Dyrektor Wojskowego Instytutu Medycznego generał Grzegorz Gielerak osobiście zaangażował się w rozmowy na temat przeniesienia wystawy do swojej placówki. Przypomina, że WIM dziedziczy tradycje centrum wyszkolenia sanitarnego, które działało właśnie w Szpitalu Ujazdowskim. Generał Gielerak uważa, że stworzenie takiego muzeum w WIM będzie odwołaniem się do tradycji okresu międzywojennego.
Obecnie wystawa poświęcona historii najstarszego szpitala wojskowego w Polsce mieści się w skromnej sali na Zamku Ujazdowskim. Krzysztof Królikowski, prezes Stowarzyszenia Szpital Ujazdowski nie kryje, że Wojskowy Instytut Medyczny daje możliwość stworzenia większych ekspozycji, z działalnością edukacyjną włącznie. Jego zdaniem warto pokazać na nowo zarówno historię Szpitala Ujazdowskiego, jak i Wojskowego Instytutu Medycznego. "Na pewno musi to być muzeum z elementami multimedialnymi, pamiątkami i obrazami" - uważa Krzysztof Królikowski.

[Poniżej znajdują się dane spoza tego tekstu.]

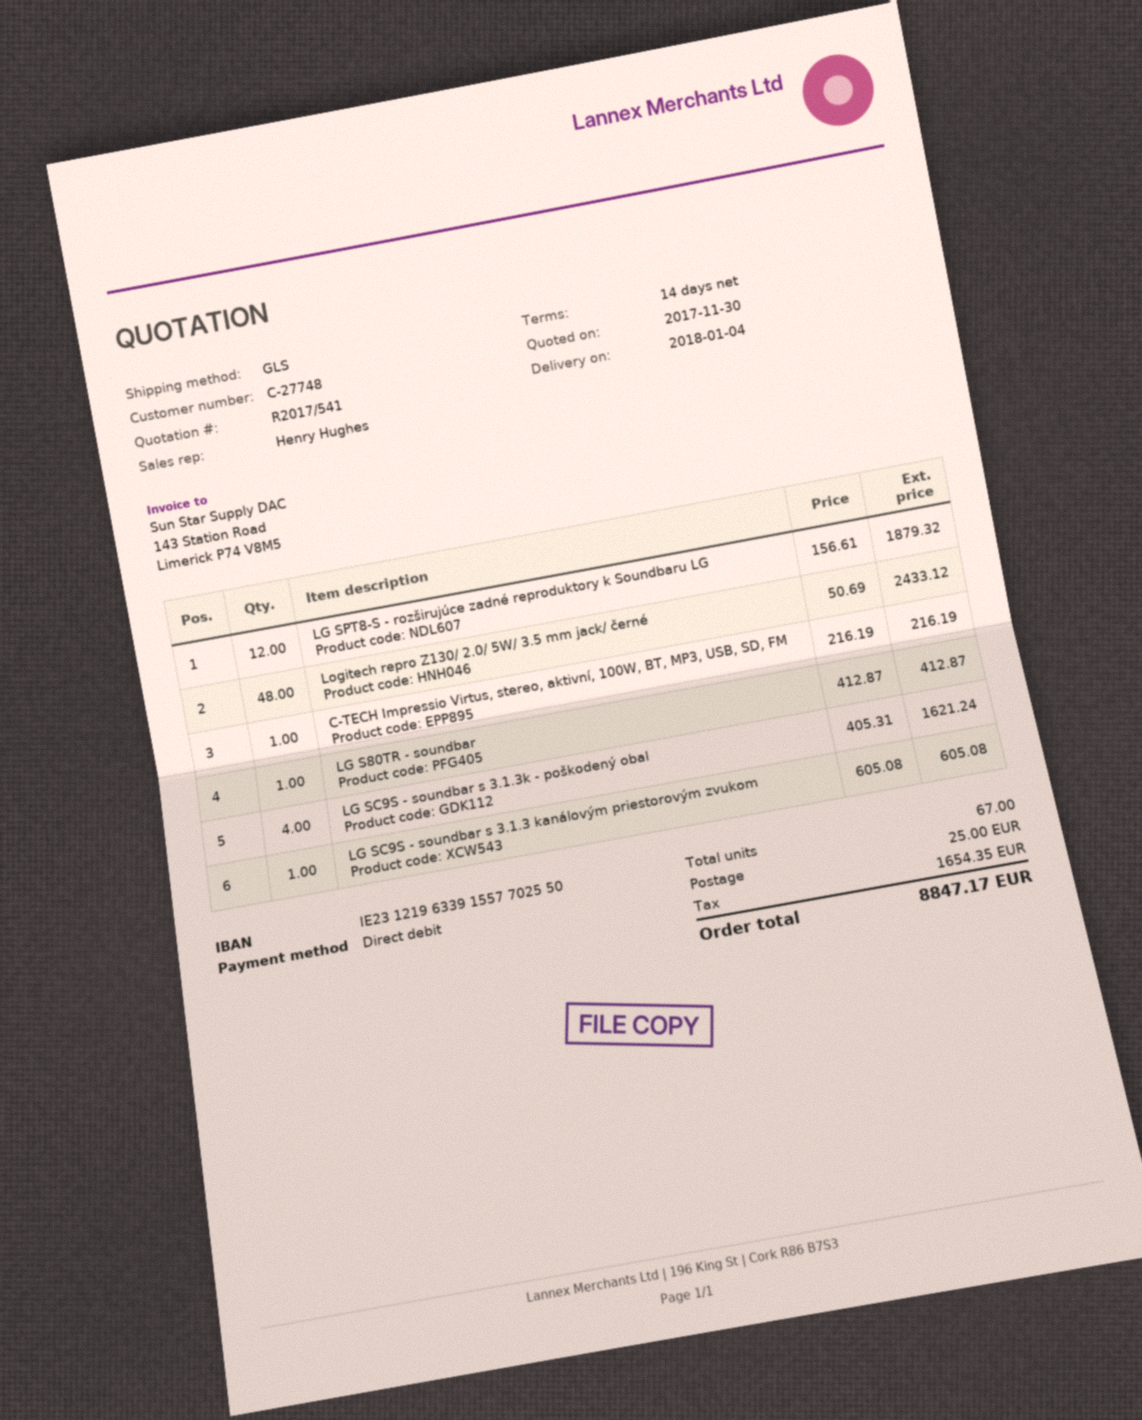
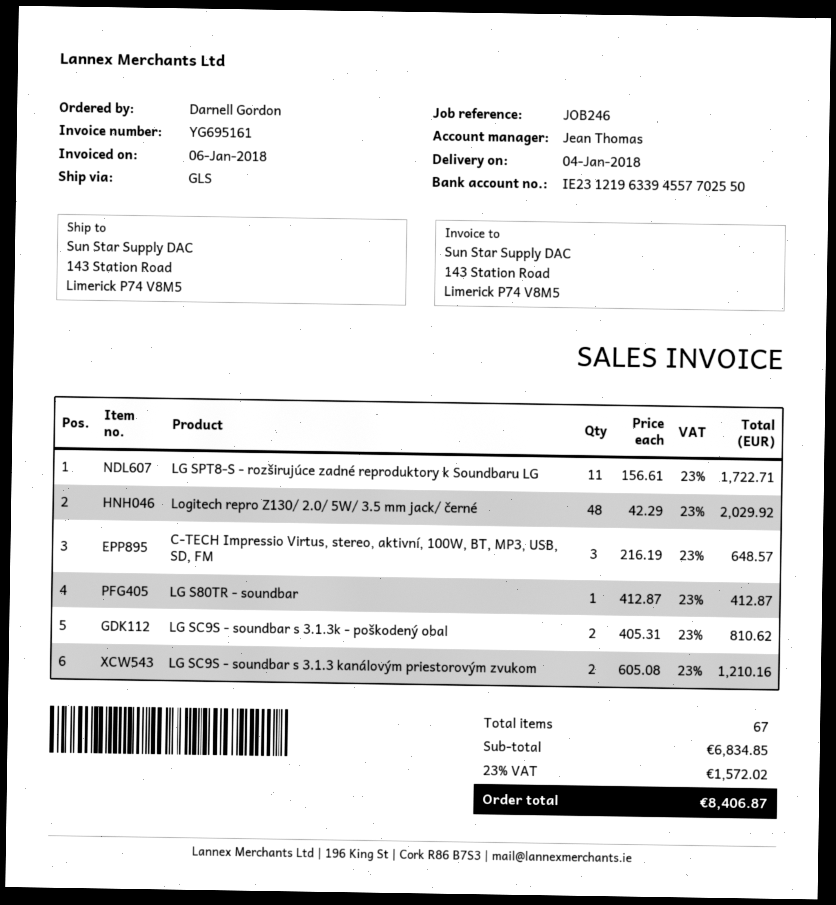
sales rep: Henry Hughes -> Jean Thomas
bank account: IE23121963391557702550 -> IE23121963394557702550
LG SPT8-S - rozširujúce zadné reproduktory k Soundbaru LG: 12 x 156.61 = 1879.32 -> 11 x 156.61 = 1722.71
Logitech repro Z130/ 2.0/ 5W/ 3.5 mm jack/ černé: 48 x 50.69 = 2433.12 -> 48 x 42.29 = 2029.92
C-TECH Impressio Virtus, stereo, aktivní, 100W, BT, MP3, USB, SD, FM: 1 x 216.19 = 216.19 -> 3 x 216.19 = 648.57
LG SC9S - soundbar s 3.1.3k - poškodený obal: 4 x 405.31 = 1621.24 -> 2 x 405.31 = 810.62
LG SC9S - soundbar s 3.1.3 kanálovým priestorovým zvukom: 1 x 605.08 = 605.08 -> 2 x 605.08 = 1210.16
shipping: 25.00 -> none
tax: 1654.35 -> 1572.02
total: 8847.17 -> 8406.87

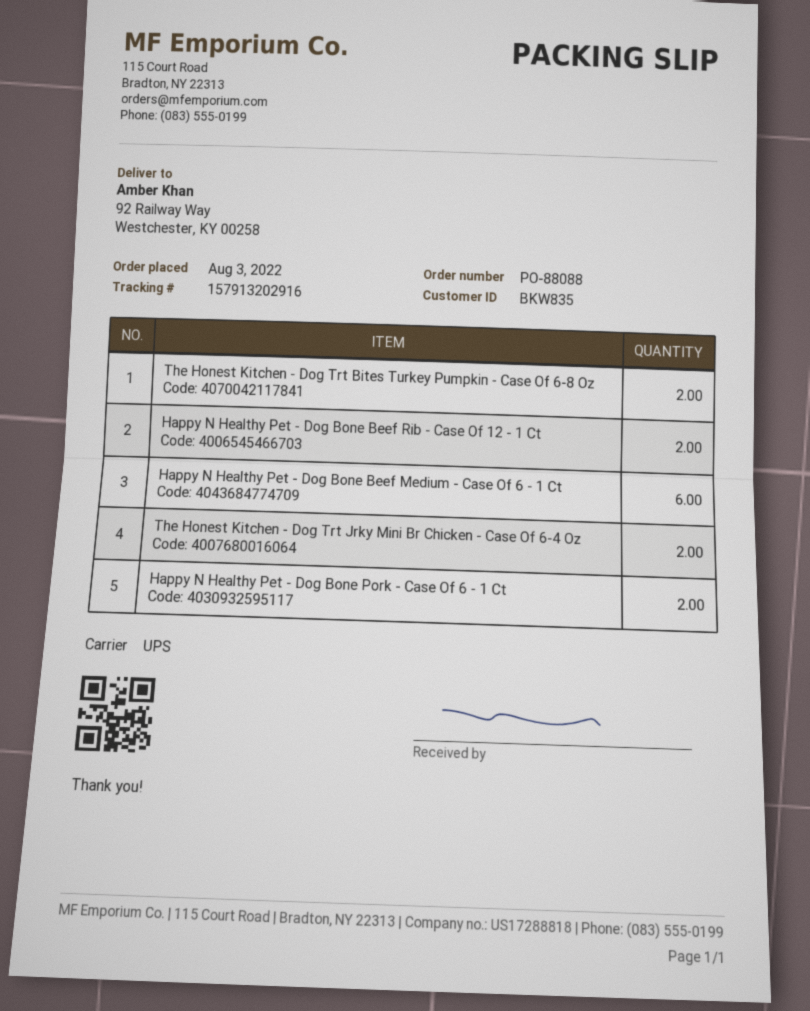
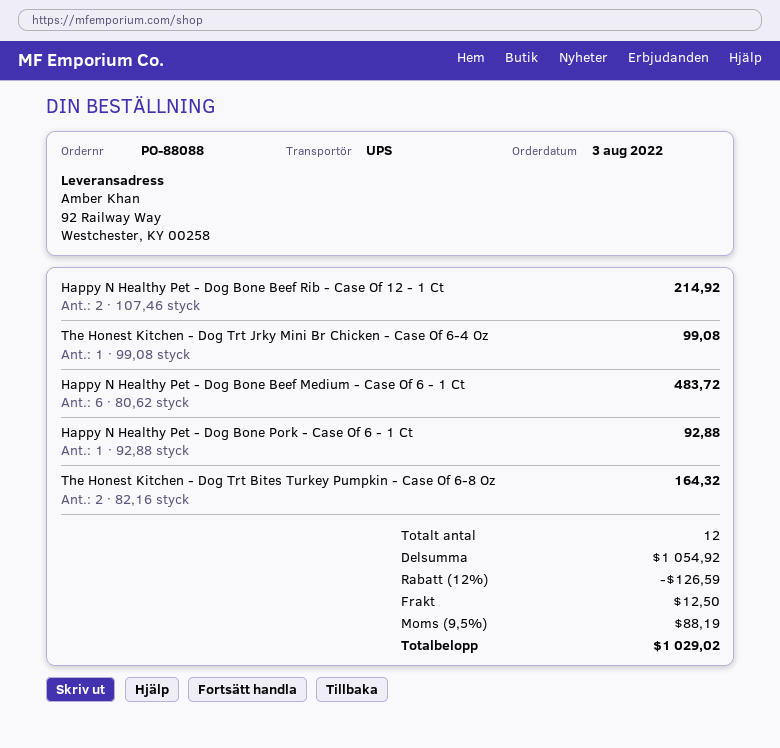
The Honest Kitchen - Dog Trt Jrky Mini Br Chicken - Case Of 6-4 Oz: 2 -> 1
Happy N Healthy Pet - Dog Bone Pork - Case Of 6 - 1 Ct: 2 -> 1

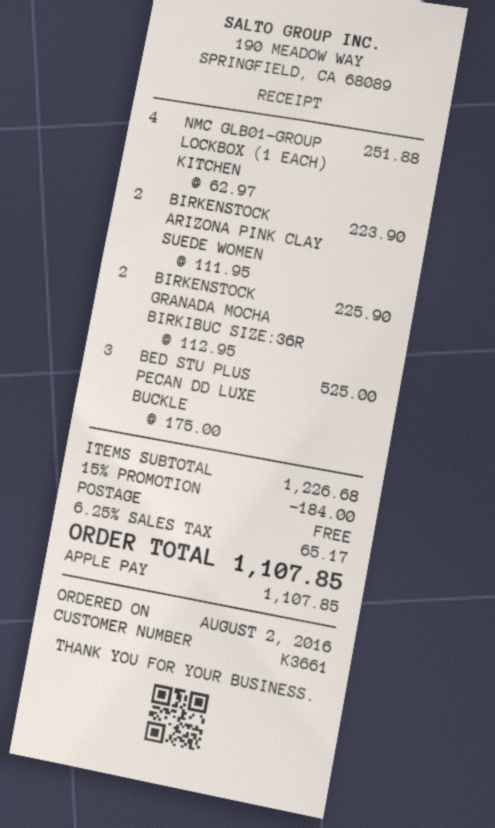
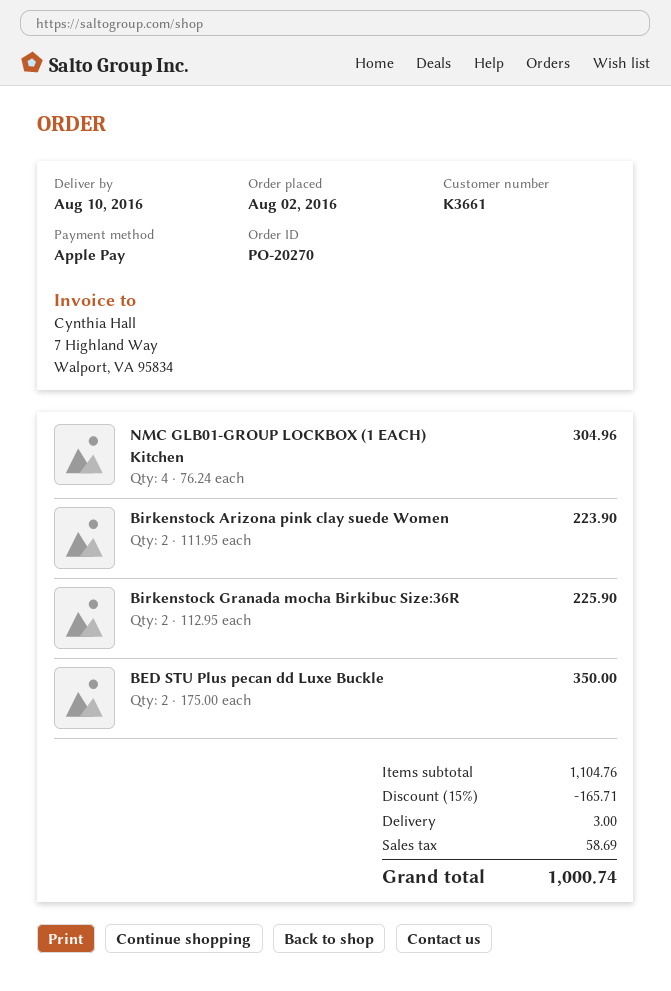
NMC GLB01-GROUP LOCKBOX (1 EACH) KITCHEN: 4 x 62.97 = 251.88 -> 4 x 76.24 = 304.96
BED STU PLUS PECAN DD LUXE BUCKLE: 3 x 175.00 = 525.00 -> 2 x 175.00 = 350.00
subtotal: 1226.68 -> 1104.76
discount: 15% = 184.00 -> 15% = 165.71
shipping: 0.00 -> 3.00
tax: 65.17 -> 58.69
total: 1107.85 -> 1000.74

Aktualna wystawa dotycząca historii wojskowego szpitala na Ujazdowie to bogate zbiory i pamiątki. Na wystawie zgromadzono sprzęt chirurgiczny, stetoskopy, sprzęt laboratoryjny oraz sterylizator i aparaty anestezjologiczne brytyjskiej produkcji z czasów okupacji. Wśród eksponatów są również zdjęcia i dokumentacja personelu medycznego, który leczył w historycznej placówce.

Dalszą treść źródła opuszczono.